Vanilla orchid is a common name that refers to the vine-like evergreen plants in the genus Vanilla, belonging to the Orchidaceae, or orchid, family. These plants are rooted in the ground but may also climb tree trunks, poles, or other means of vertical support. Upon maturity, the vines can reach lengths of 115 feet (35 m) or more. There are at least 100 species of these plants, which are mostly found in tropical and subtropical regions in the Americas, Africa, and southeast Asia. They are also grown in the western Pacific Islands.
These plants receive their name from the Spanish word vainilla, which means little pod or capsule, in reference to the plant's long, pod-like fruits, commonly referred to as vanilla beans. Measuring 4 to 10 inches (10 to 25 cm) long, these fruits contain small seeds that ripen eight to nine months after flowering. An identifying characteristic of these plants are the roots that sprout on the stem. Aerial roots are slender and smooth, while those that contact the surface have a thick and shaggy appearance. Vanilla orchid plants have green leaves that are short, thick, and leathery.

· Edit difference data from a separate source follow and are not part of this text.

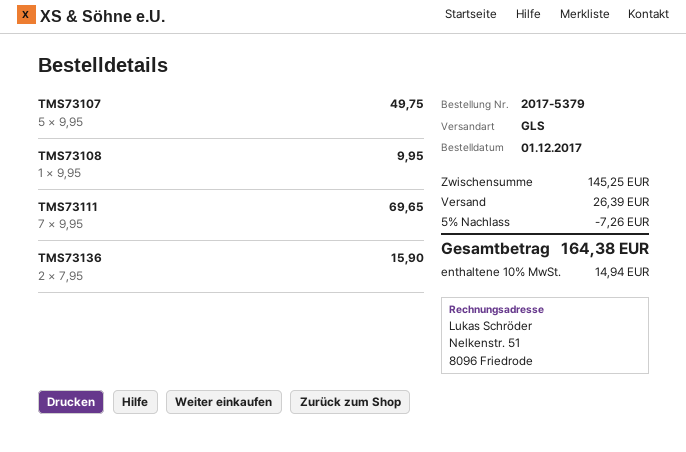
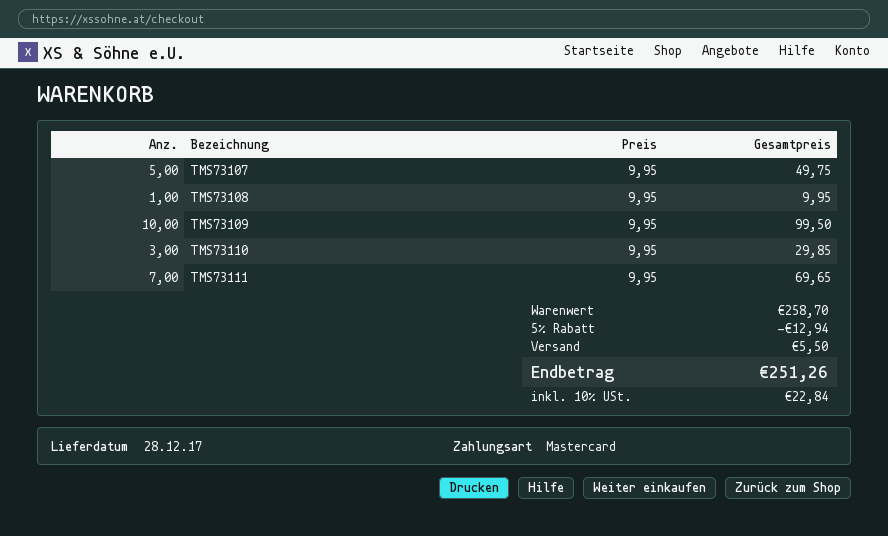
TMS73136: 2 x 7.95 = 15.90 -> none
TMS73109: none -> 10 x 9.95 = 99.50
TMS73110: none -> 3 x 9.95 = 29.85
subtotal: 145.25 -> 258.70
discount: 5% = 7.26 -> 5% = 12.94
shipping: 26.39 -> 5.50
tax: 10% = 14.94 -> 10% = 22.84
total: 164.38 -> 251.26

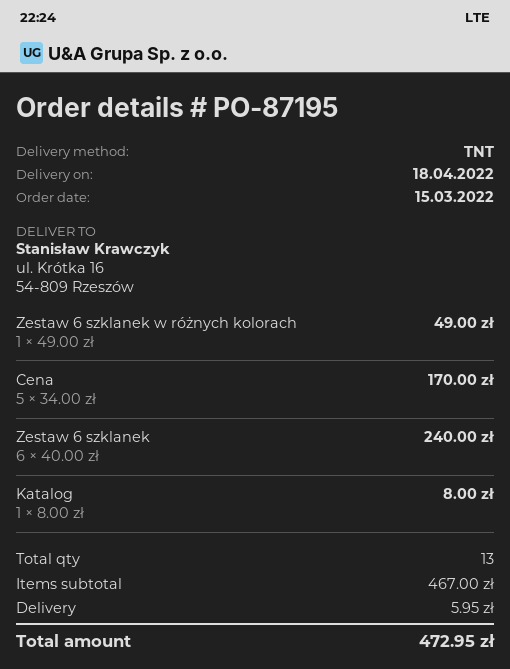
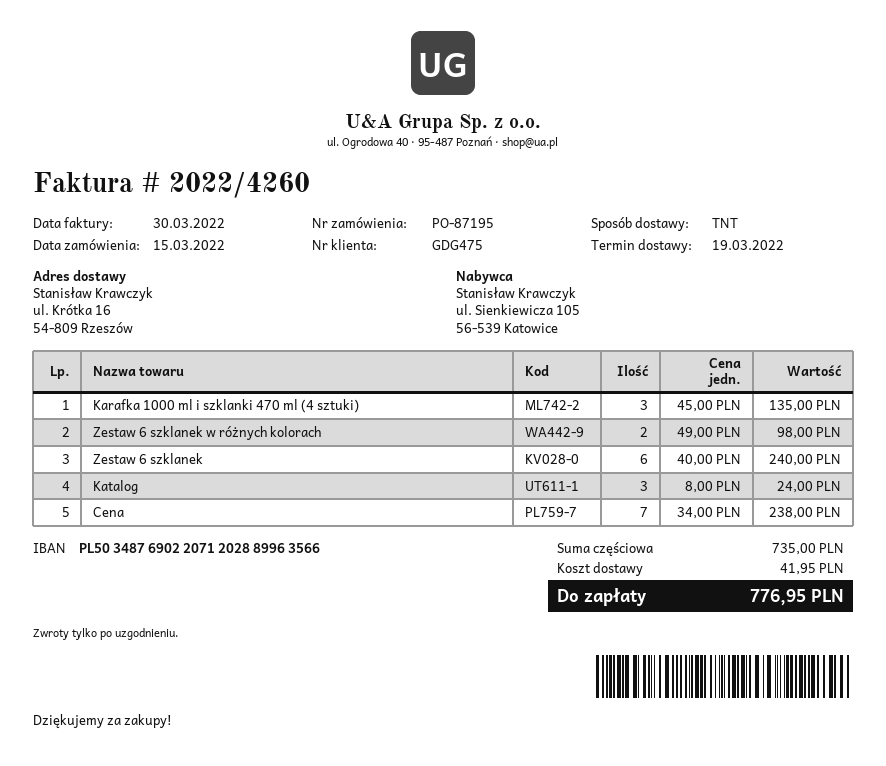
delivery date: 2022-04-18 -> 2022-03-19
Zestaw 6 szklanek w różnych kolorach: 1 x 49.00 = 49.00 -> 2 x 49.00 = 98.00
Cena: 5 x 34.00 = 170.00 -> 7 x 34.00 = 238.00
Katalog: 1 x 8.00 = 8.00 -> 3 x 8.00 = 24.00
Karafka 1000 ml i szklanki 470 ml (4 sztuki): none -> 3 x 45.00 = 135.00
subtotal: 467.00 -> 735.00
shipping: 5.95 -> 41.95
total: 472.95 -> 776.95

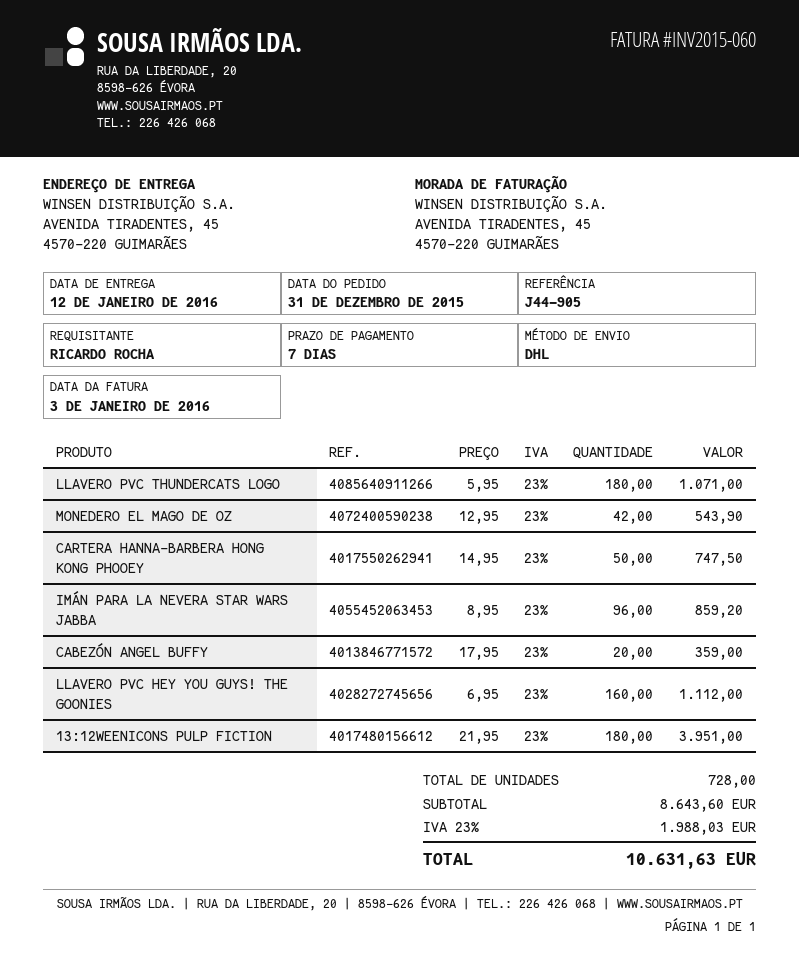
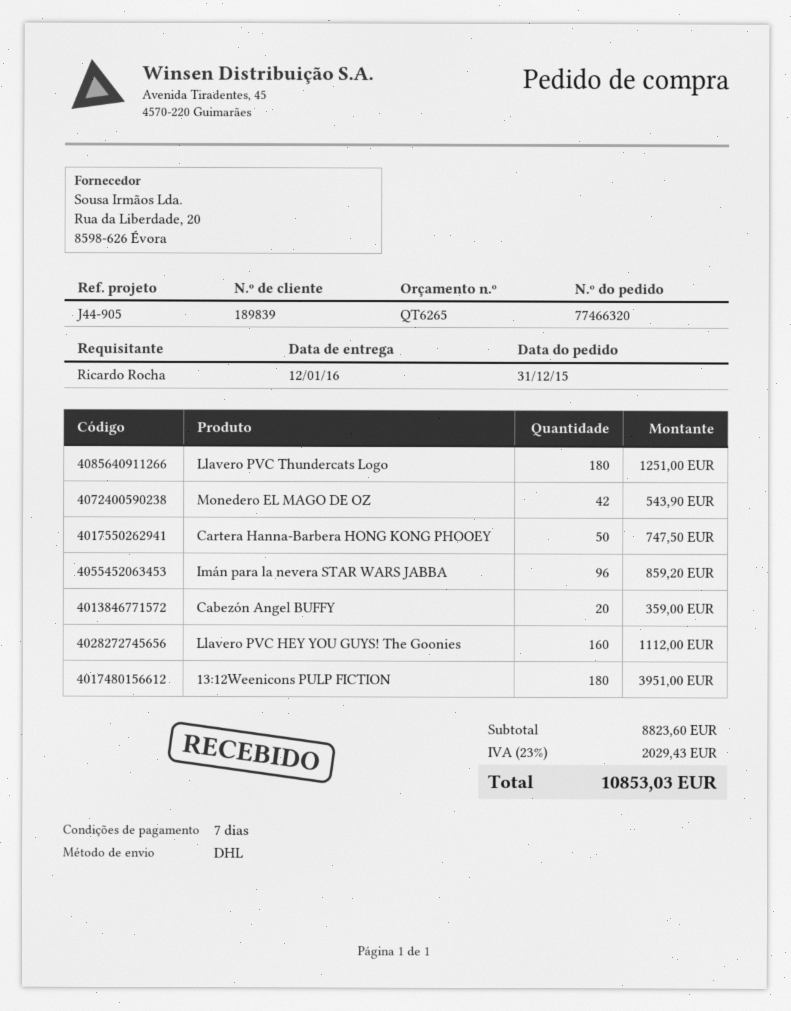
LLAVERO PVC THUNDERCATS LOGO: 180 for 1071.00 -> 180 for 1251.00
subtotal: 8643.60 -> 8823.60
tax: 23% = 1988.03 -> 23% = 2029.43
total: 10631.63 -> 10853.03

The white, green, or cream flowers of the vanilla orchid typically grow upside down. These large and showy flowers are ephemeral, meaning they are short-lived. They open in the morning and close in the afternoon. If no pollination occurs when the flowers are open, they shed the next day. Pollination in the wild is done by bees and hummingbirds, whereas commercially grown species must be hand pollinated.
Due to its high vanillin content, the species V. planifolia is thought to have the highest commercial value amongst the cultivated vanilla orchid plants. Derived from the extract of its seedpods, vanillin is the source of vanilla flavoring widely used in food preparation and perfumes. Vanilla plants reportedly have medicinal uses, such as a remedy for fevers and as an aphrodisiac, though these claims have not been scientifically proved.
V. pompona and V. tahitiensis are other vanilla orchid species commercially grown for vanillin extraction. Their vanillin content is lesser than that of V. planifolia, however. Other species of interest are V. dilloniana, V. mexicana, and V. phaeantha due to their inclusion on lists of threatened and endangered plants in some regions of the United States. All species within this genus are a food source for species within the Lepidoptera order, which contains thousands of moths and butterflies.